Data Catalog

Ryan Johnson edited this page Nov 1, 2018 · 72 revisions

This is where we're organizing information about the data. When we're done, there will be a section for each data set that lists:

  1. What the data is: a brief description, units, etc.;
  2. Its source (either one or more URLs or the name and email address of whoever sent it to us);
  3. A list of source columns;
  4. Any geographical hierarchy contained in the data;
  5. Any gotchas or other weirdnesses with the data.

Federal Revenue by Location

Note: see our data type overview for the level of data available for all data types.

Type Source Commodities Geography Years
Federal Revenue by Location ONRR all states, counties, offshore 2006-2017
  1. DOI Revenue data describes federal revenue from natural resource extraction on federal land and waters.
  • Revenues are measured in US dollars, and are collected on a calendar year basis.
  • They relate to both onshore (counties) and offshore areas.
  1. They come from the Department of the Interior's Office of Natural Resources Revenue, or ONRR. There are two files in CSV format:
  • County revenues (from which we can derive state revenues)
  • Offshore revenues (by region and planning area)
  1. See the README for information on source columns
  2. Revenue is organized geographically:
  • Onshore by state and county
  • Offshore by region, planning area, and protraction
  1. Gotchas:
  • Revenue numbers are formatted in the source CSV with the dollar sign and commas, e.g. $ 9,480,892.00.
  • Revenues may be negative! ONRR refers to these as "adjustments", and they account for revenues from overpayment in previous years.
  • Negative revenues are formatted with parentheses, e.g.: $ (2,165.80)

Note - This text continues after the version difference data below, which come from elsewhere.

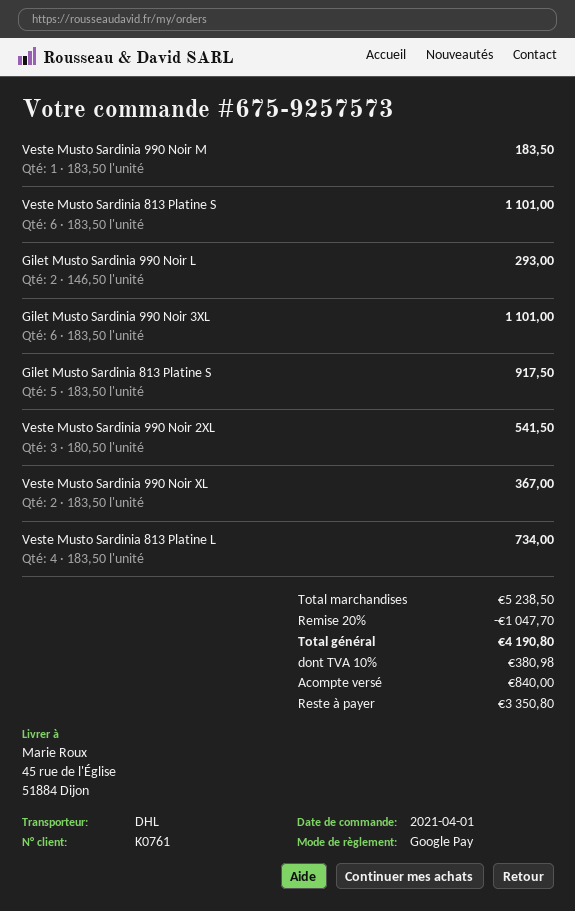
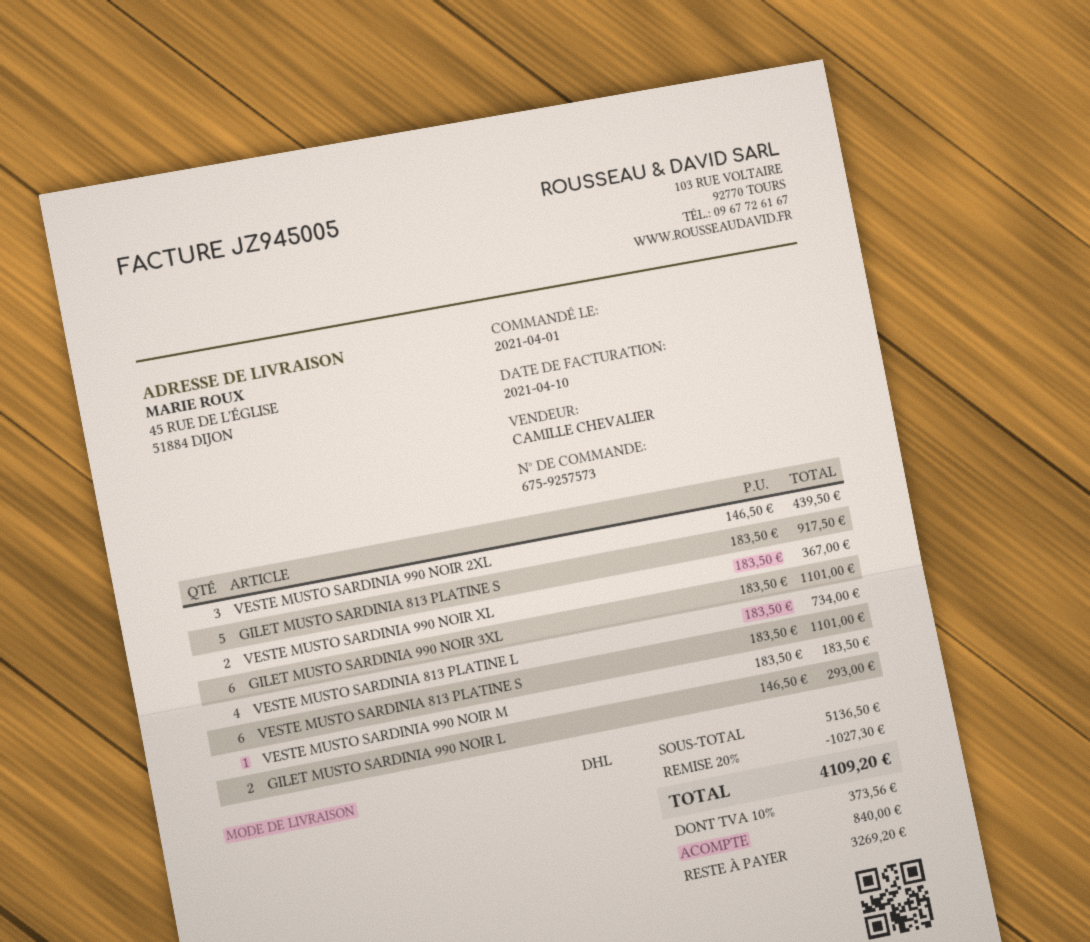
Veste Musto Sardinia 990 Noir 2XL: 3 x 180.50 = 541.50 -> 3 x 146.50 = 439.50
subtotal: 5238.50 -> 5136.50
discount: 20% = 1047.70 -> 20% = 1027.30
tax: 10% = 380.98 -> 10% = 373.56
total: 4190.80 -> 4109.20
balance: 3350.80 -> 3269.20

Federal Revenues by Company

Note: see our data type overview for the level of data available for all data types.

Type Source Commodities Geography Years
Federal Revenue by Company ONRR & IA all for ONRR, none for IA none 2013-2017
  1. This is revenue data by company as received by the US government
  2. We get this data from ONRR
  3. The data on the beta site contained:
  • Company name
  • Revenue type (rent, bonus, royalty, other revenues)
  • Commodity
  • Revenue ($)
  1. The data on version next will have:
  • Company name
  • Revenue type (rent, bonus, royalty, other revenues, offshore inspection fees, civil penalties, permit fees, aml fees)
  • Commodity
  • Government-reported Revenue ($)
  1. This data does not have geography.
  2. Gotchas:
  • As with federal revenue, this data contains some negative values or "adjustments".
  • ONRR expects to have another revenue type in updates to this dataset in the January/February timeframe: renewable energy collections from BLM. This will be in "megawatt capacity fees".
  • We originally had hoped to display company-reported revenues in this same interaction, but it turns out that we didn't ask for the same columns/types of information in the company-reported data so we can't combine the datasets. The company-reported information will be available as a download.
  • Federal corporate income tax payments will be shown elsewhere on the site.

Disbursements

Note: see our data type overview for the level of data available for all data types.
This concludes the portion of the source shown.